MR BOOTY: Yes. Dr Edwards, to reinforce that point, I have
been the RSPCA's representative on the Deer Initiative
for some three or four years now. The Deer Initiative's
prime function -- I cannot profess to speak on behalf of
the Deer Initiative because it is a partnership -- is to
encourage the establishment of deer management groups,
and to provide a support service for deer management
groups. It is, in effect, the Government's preferred
method of delivering what they call "sustainable deer
management". Various Government statements have been
issued to that effect.
There are also grants available from the Forestry
Commission to support and assist with the formation of
deer management groups. There is not a complete network
by any means, but there is a network of deer management
groups throughout many parts of the country. Some deer
management groups already exist down in the South-West.
There is a group in the Quantocks, for example.
So, in a sense, the structures are essentially
there, support is potentially there. The Deer Initiative
itself is in the process of a transition; as from the
beginning of this month it now has a paid Director. It
will be engaging paid staff to, in a sense, act as Deer
Liaison Officers, to take this issue forward, and not
just specifically in relation to the small part of the
country where hunting with dogs exists but to address
deer management issues across the country.

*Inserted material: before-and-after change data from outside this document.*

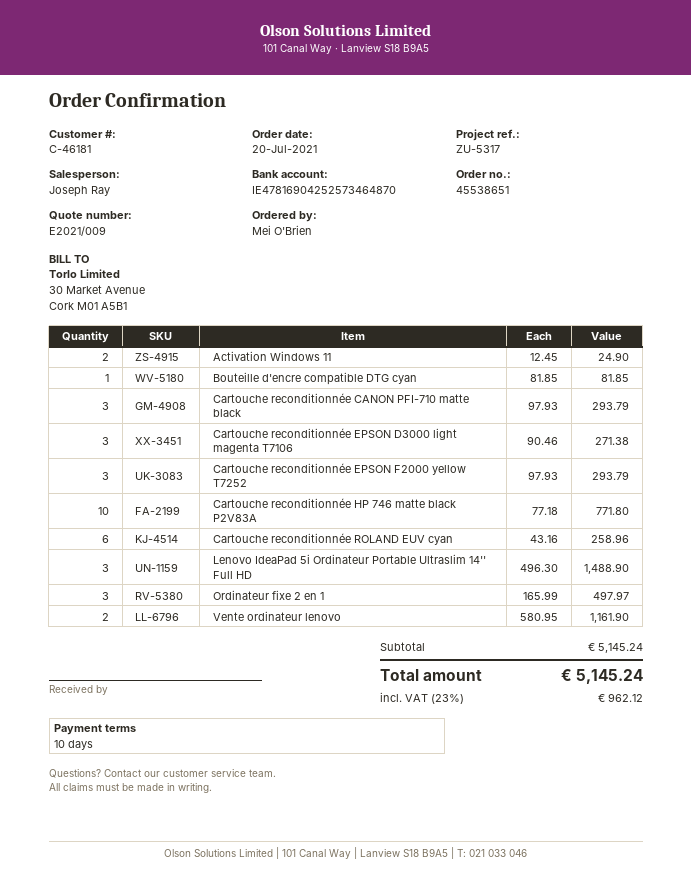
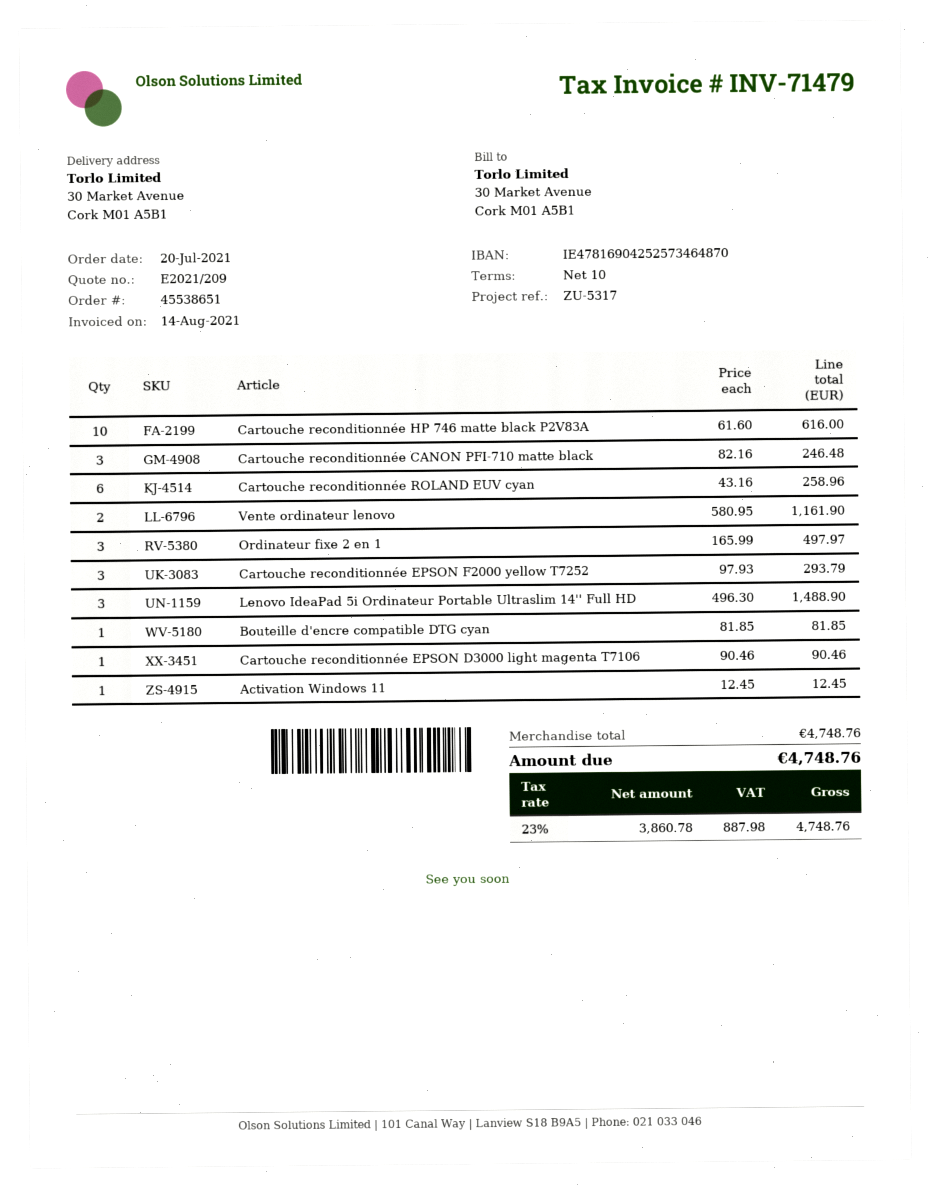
quote number: E2021/009 -> E2021/209
Activation Windows 11: 2 x 12.45 = 24.90 -> 1 x 12.45 = 12.45
Cartouche reconditionnée CANON PFI-710 matte black: 3 x 97.93 = 293.79 -> 3 x 82.16 = 246.48
Cartouche reconditionnée EPSON D3000 light magenta T7106: 3 x 90.46 = 271.38 -> 1 x 90.46 = 90.46
Cartouche reconditionnée HP 746 matte black P2V83A: 10 x 77.18 = 771.80 -> 10 x 61.60 = 616.00
subtotal: 5145.24 -> 4748.76
tax: 23% = 962.12 -> 23% = 887.98
total: 5145.24 -> 4748.76

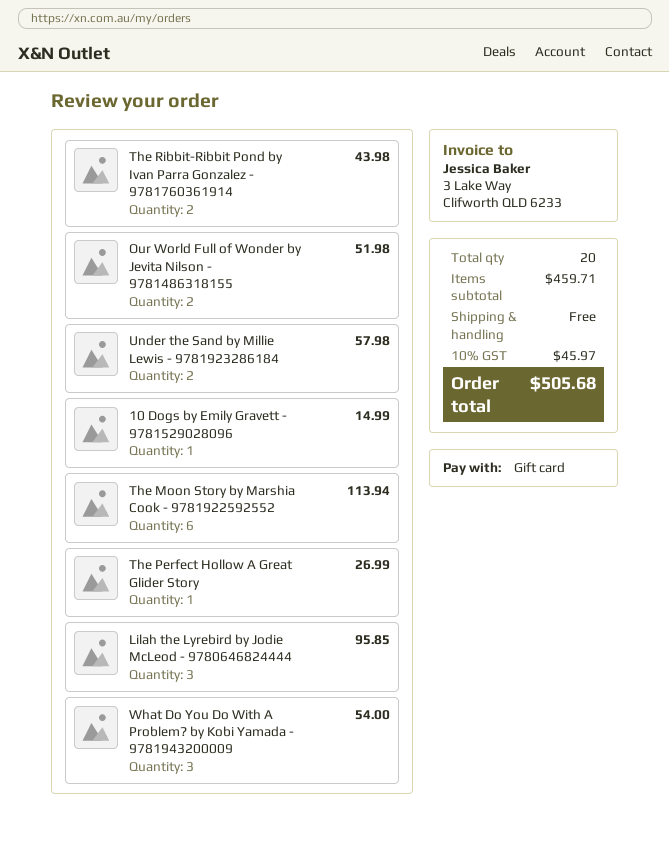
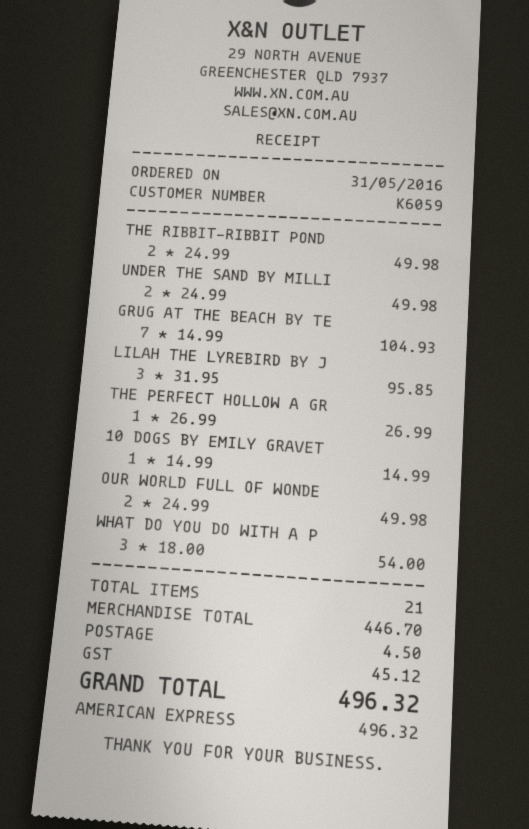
payment method: gift card -> American Express
The Ribbit-Ribbit Pond by Ivan Parra Gonzalez - 9781760361914: 2 for 43.98 -> 2 for 49.98
Our World Full of Wonder by Jevita Nilson - 9781486318155: 2 for 51.98 -> 2 for 49.98
Under the Sand by Millie Lewis - 9781923286184: 2 for 57.98 -> 2 for 49.98
The Moon Story by Marshia Cook - 9781922592552: 6 for 113.94 -> none
GRUG AT THE BEACH BY TE: none -> 7 for 104.93
total quantity: 20 -> 21
subtotal: 459.71 -> 446.70
shipping: 0.00 -> 4.50
tax: 45.97 -> 45.12
total: 505.68 -> 496.32

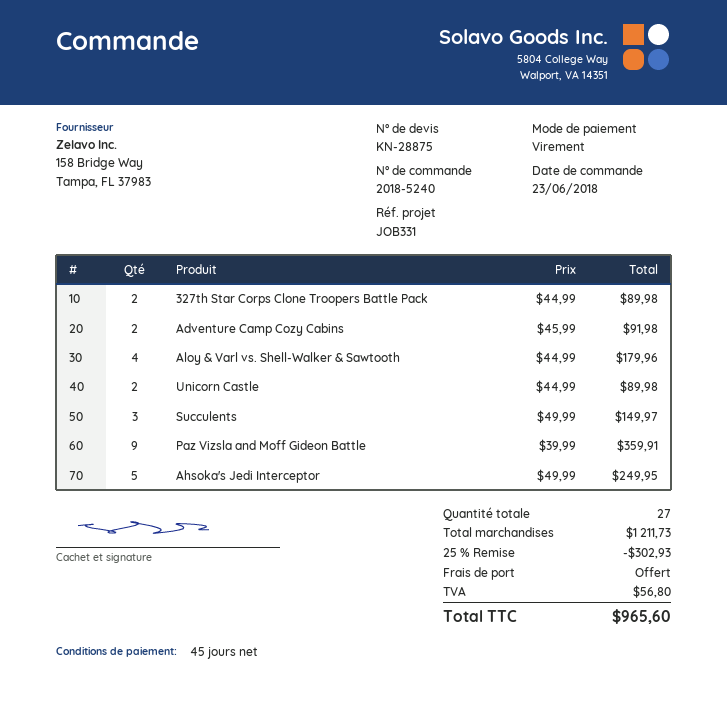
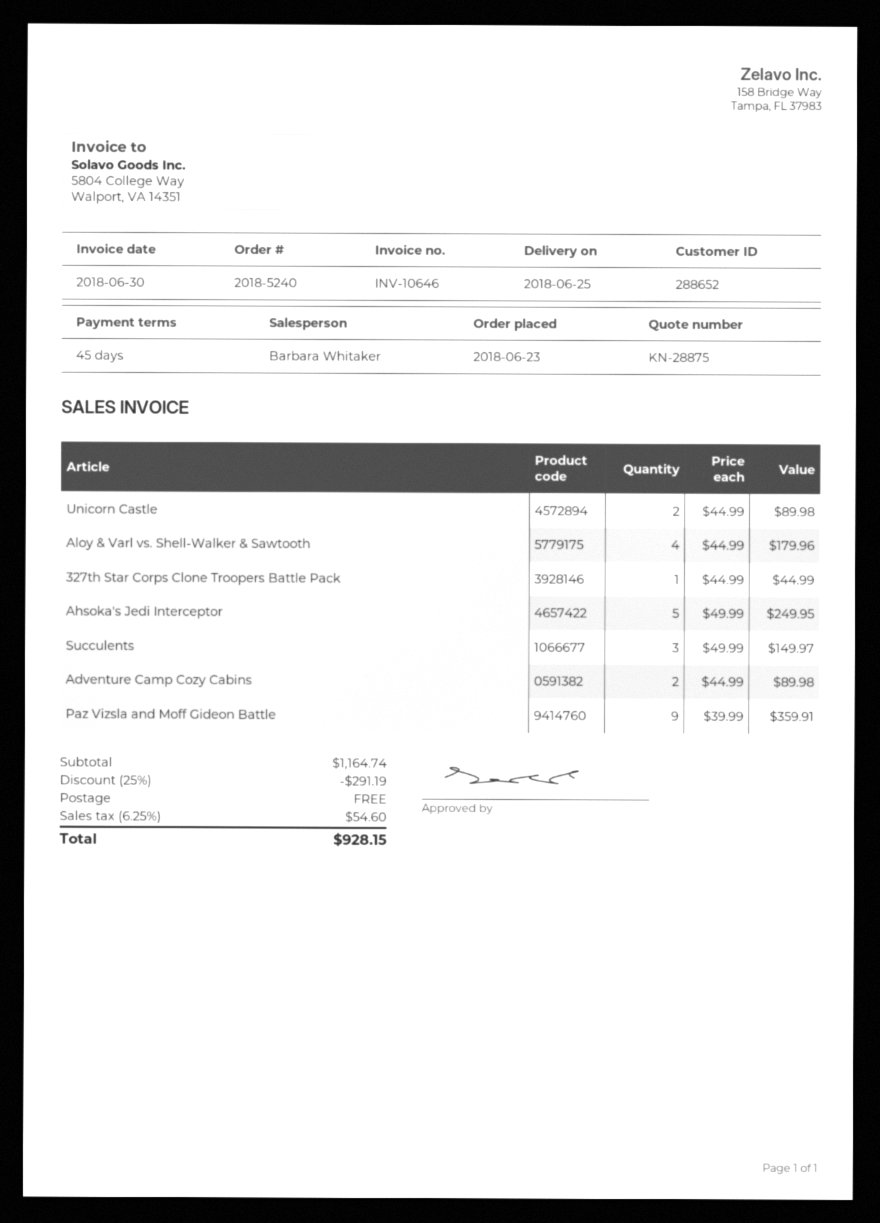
327th Star Corps Clone Troopers Battle Pack: 2 x 44.99 = 89.98 -> 1 x 44.99 = 44.99
Adventure Camp Cozy Cabins: 2 x 45.99 = 91.98 -> 2 x 44.99 = 89.98
subtotal: 1211.73 -> 1164.74
discount: 25% = 302.93 -> 25% = 291.19
tax: 56.80 -> 54.60
total: 965.60 -> 928.15

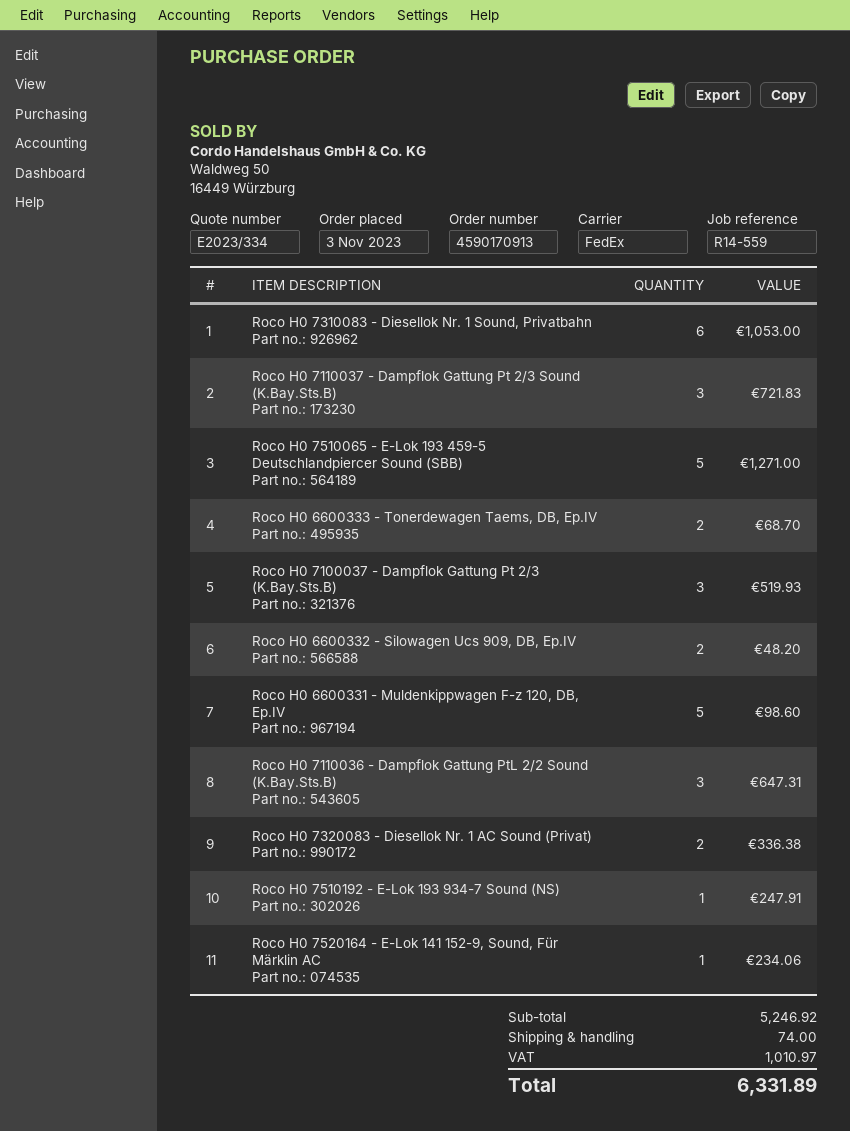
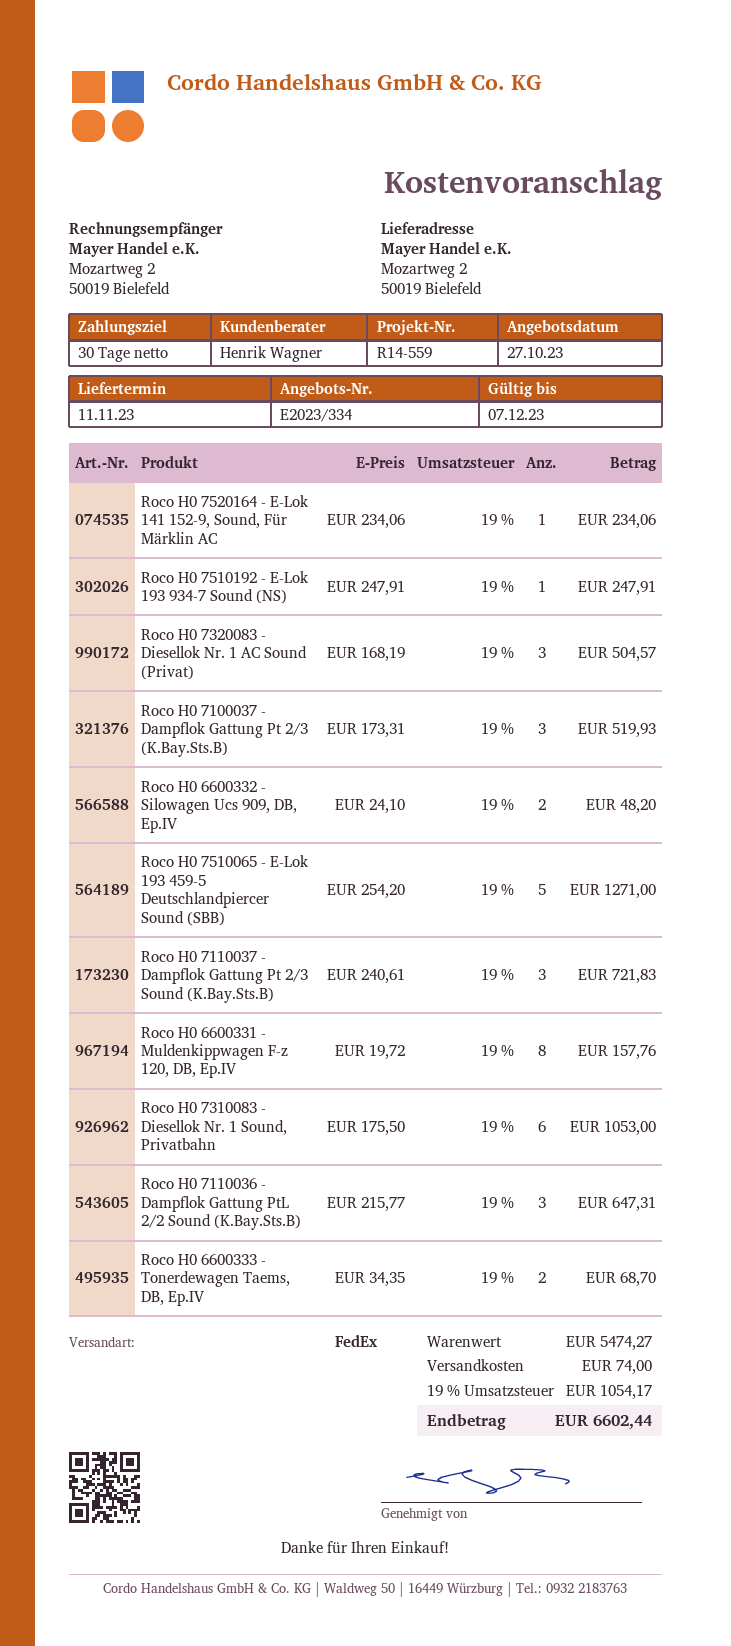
Roco H0 6600331 - Muldenkippwagen F-z 120, DB, Ep.IV: 5 for 98.60 -> 8 for 157.76
Roco H0 7320083 - Diesellok Nr. 1 AC Sound (Privat): 2 for 336.38 -> 3 for 504.57
subtotal: 5246.92 -> 5474.27
tax: 1010.97 -> 1054.17
total: 6331.89 -> 6602.44

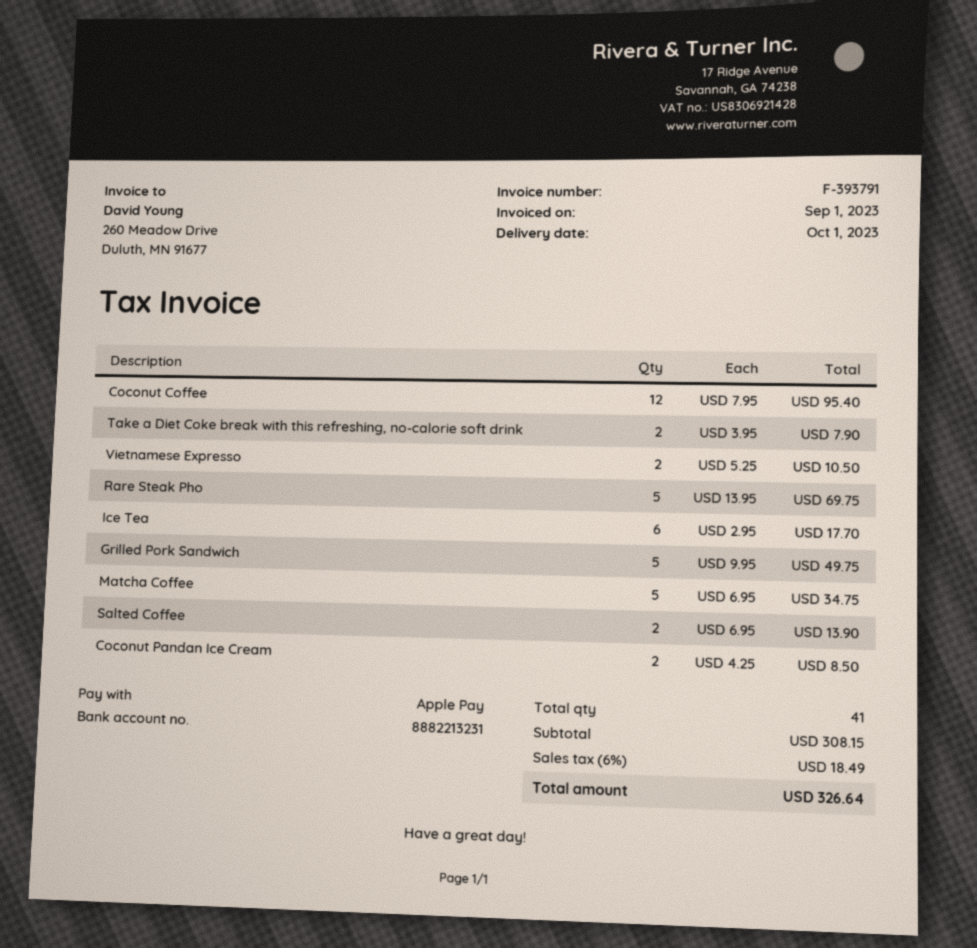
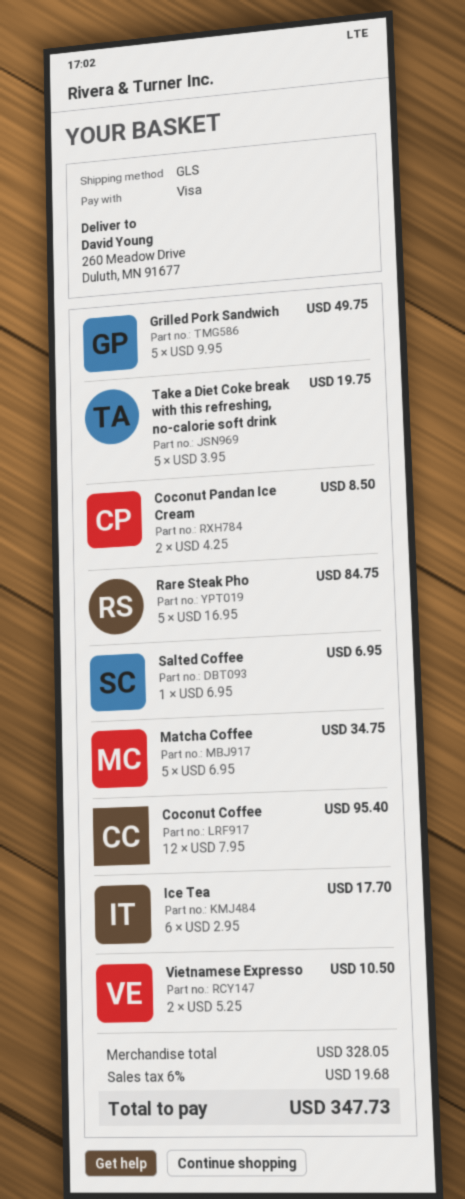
payment method: Apple Pay -> Visa
Take a Diet Coke break with this refreshing, no-calorie soft drink: 2 x 3.95 = 7.90 -> 5 x 3.95 = 19.75
Rare Steak Pho: 5 x 13.95 = 69.75 -> 5 x 16.95 = 84.75
Salted Coffee: 2 x 6.95 = 13.90 -> 1 x 6.95 = 6.95
subtotal: 308.15 -> 328.05
tax: 6% = 18.49 -> 6% = 19.68
total: 326.64 -> 347.73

PROFESSOR SIR JOHN MARSH: Could I follow that up because you
told us a lot about methods and organisation, but the
fundamental question about management is: how do you
determine what is the opportune size? Can you tell us a
little more about your thoughts on that?
MR BOOTY: I am tempted to say no. Why I am tempted to do
that is that, when I was rereading Yokan Langbine's
Report, he would not give an answer to that question
either.
Yokan Langbine's Report is a very interesting
study which the organisations this end of the table
contributed to funding, as well as in a sense
organisations such as the British Field Sports Society,
as they were then called, the Exmoor National Park
Authority, et cetera.
So a very broad suite of organisations funded that
research project, which was trying to take the early
work on to see, well, what information is there to
address some of these management-related issues; are the
deer causing a problem in terms of overgrazing of the
heather moorland, or in terms of woodland regeneration
in some of the areas of Exmoor?
One has to try and tease apart the effect that
large numbers of sheep in the areas are also having, but
it seemed that, in some woodland areas, the numbers of
deer were such that they may have been affecting
regeneration. And Langbine suggested that that was an
issue that may need to be addressed by the appropriate
authorities.
But he felt unwilling or unable to say what an
optimum figure was in terms of the number that should be
supported in any area. If Langbine were unable to or
unwilling to say what the optimum figure is, then you
are not going to tempt me.
THE CHAIRMAN: Thank you very much. We have about ten
minutes left, I think. I would like to use that time to
deal with hare and mink. Could I ask you to address them
both in terms of population control and in terms of
alternative methods of population control, if it is
thought to be necessary.
MR SWANN: Thank you, Lord Burns. Once again, I am going to
rely on Colin's scientific knowledge in this field to
open the subject. Colin, would you like to speak on
this, please?
MR BOOTY: Perhaps if we deal with hare, first, in terms of
those two questions. In terms of population control, in
a sense, the question -- if I may be so bold -- hardly
applies, because what is trying to be achieved is not
control of the population but an increase in the
population.
The brown hare, it is reckoned, has declined by
something in the order of 80 per cent during the course
of this century, down to somewhere now, give or take a
few, 800,000. It is the subject of one of the
Government's Bio-diversity Action Plan targets, which is
trying to double the number and increase the
distribution of hare.
So, in a sense, to the broad question, "Does the
hare population need to be controlled?", the answer is,
"No, it needs to be protected and increased."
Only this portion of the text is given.